With the country voting by a clear majority for remain candidates in last week’s EU elections, I find my own position, as per usual, wracked with contradictions. I voted for a solidly remain party, the Lib Dems, who believe in a second referendum. If it hadn’t been the Lib Dems, it would have been the Greens or the dying embers (sorry, but it’s true) of Change UK, who stand for the same thing. But I don’t quite support a second referendum. Why do I find myself in this position?
God knows I shouldn’t, given the crooked nature of the 2016 referendum, where we were consistently and persistently lied to by the shysters and hucksters of the hard right. I am sure the lies and false promises had a material effect on the result of the referendum, otherwise why did they go to such much trouble? The leaders of the leave campaign are sure their cleverly directed propaganda worked.
My issue is the one of patronising those who voted leave. As someone with a single O level (ask your parents, kids) to my name, I am not in the best position to patronise people by telling them they were too dim to realise they were being taken for a ride by Farage and Johnson, even though I find it hard to avoid the thought that some people were taken for a ride. When asking leavers why they wanted to leave and then asking them how they would personally benefit, I have never had one positive answer. However, I am loathe to be over critical. A vote is still a vote, even when it’s potentially crooked.
The Labour people who argue strongly that we should not have a second referendum, the likes of Stephen Kinnock, Gloria Di Piero and Lucy Powell, don’t convince me either, even though I probably agree with them. Cynically, I suspect they are more keen on keeping their own jobs in the House of Commons rather than those of their constituents. Either way, I’m in a strange place. I seem to support no one.
I suppose I could live with the softest of soft Brexits, a kind of Norway on steroids that would preserve as many of the benefits of EU membership as possible. Combined with that, the country needs a full, independent public inquiry into the conduct of the first referendum. Let’s get everything into the open. Where did all the money come from for the leave campaigns? Was there Russian involvement?
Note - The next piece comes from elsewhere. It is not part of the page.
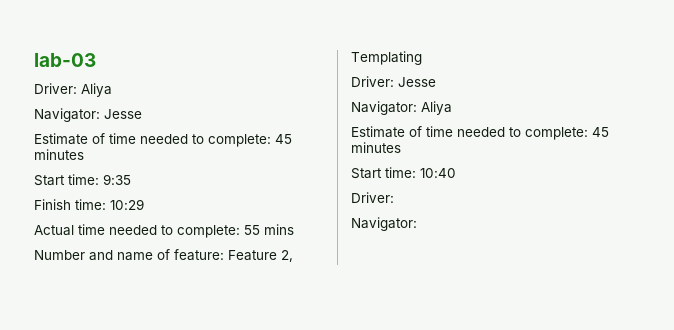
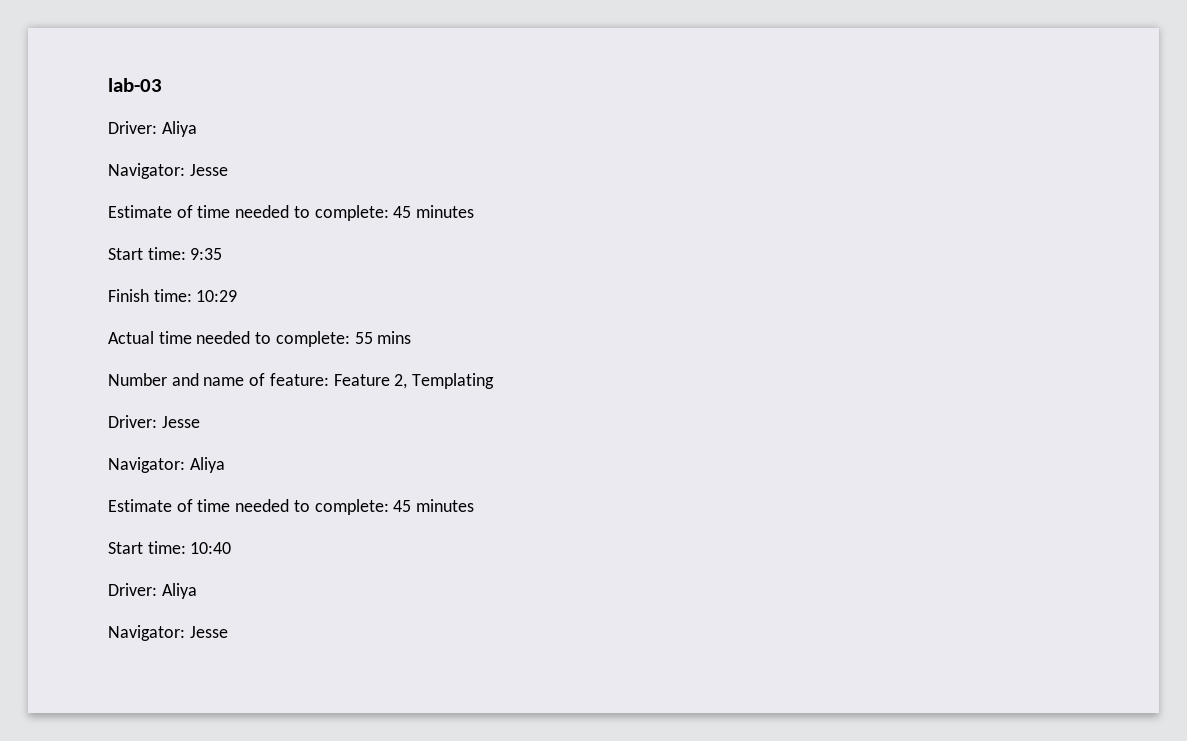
[351,217,417,231] // Navigator: -> [161,583,197,599] [108,625,228,641] Aliya // Navigator: Jesse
What, if any, were the links to the so called American ‘alt-right’? Having left the EU as part of a soft Brexit, we would await the outcome of the inquiry and if it turned out there was criminal activity a second referendum would be required.
For all that, the sight of the tobacco stained man frog Nigel Farage prancing and preening all over the media makes me wonder if I’m right after all. Farage’s agenda is more than just Brexit now. He is the leader of English nationalism, of the small state, low tax, unfettered capitalism loved by the hard right.
Perhaps, it’s insoluble? Perhaps, the EU is our own Hotel California where we can check out but never leave? Either way, the country remains divided and will remain divided for the unforeseeable future. I’ll stick with Norway on steroids as something I can live with. Anything worse than that, I’ll probably end up, very reluctantly, in the second referendum camp, even though I disagree in principle having referendums for anything.
One thing is for sure: carry on with Brexit and we have another decade of division and uncertainty. The withdrawal agreement is the easy bit. We either do it by crashing the economy with no deal, we leave with the softest of Brexits, which will still leave us worse off, or we don’t leave at all. If only the people who led us to this place, from David Cameron who fired the starting gun to Farage, Johnson, Davis, Fox et al who told us it would all be so easy. Nothing could have been further from the truth.